# Can this team win 10 games?



## Wagner2

Look..I don't want to be known as a Bobcat-hater here. In fact, I wish them the best, I like Okafor, Kapono, and Woods. However, let's be honest. This teams starting line-up will look something like this:

PG: Jason Hart
SG: Gerald Wallace
SF: Jason Kapono
PF: Emeka Okafor
C: Melvin Ely or Loren Woods

Can that team honestly win 10 games this season?


----------



## c_dog

Yes it can. Look at flip murray. There are a lot of promising young players that just need to be given a chance.

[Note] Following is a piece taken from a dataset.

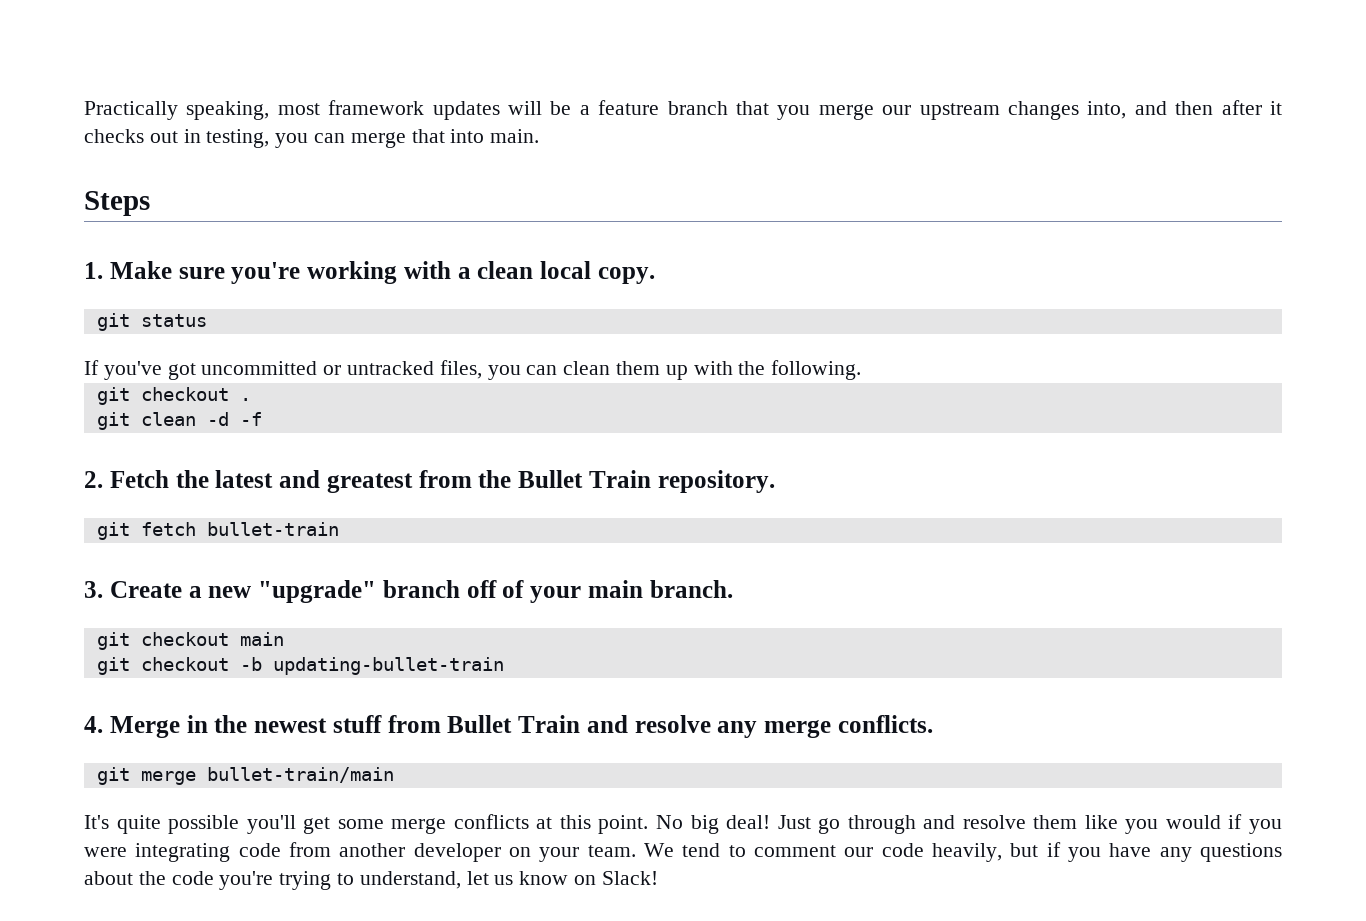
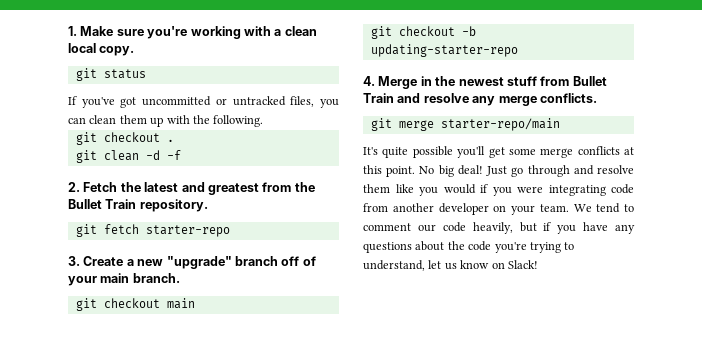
[84,100,1282,120] [84,129,540,148] [84,191,150,216] Practically speaking, most framework updates will be a feature branch that you merge our upstream changes into, and then after it checks out in testing, you can merge that into main. // Steps // -> (68, 31) none
[206,522,339,536] bullet-train -> [145,225,230,237] starter-repo
[272,657,504,675] updating-bullet-train -> [370,44,518,57] updating-starter-repo
[206,767,394,783] bullet-train/main -> [440,118,560,131] starter-repo/main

Okafor is too good not to win 10 games anyway. Guys like Okafor are winners. He'll have a bad season but i see them as a .350 team, which isn't too bad for an expansion team.


----------



## Most Ballingest Playa

I doubt they win more than 10


----------



## JNice

> Originally posted by <b>c_dog</b>!
> Yes it can. Look at flip murray. There are a lot of promising young players that just need to be given a chance.
> 
> Okafor is too good not to win 10 games anyway. Guys like Okafor are winners. He'll have a bad season but i see them as a .350 team, which isn't too bad for an expansion team.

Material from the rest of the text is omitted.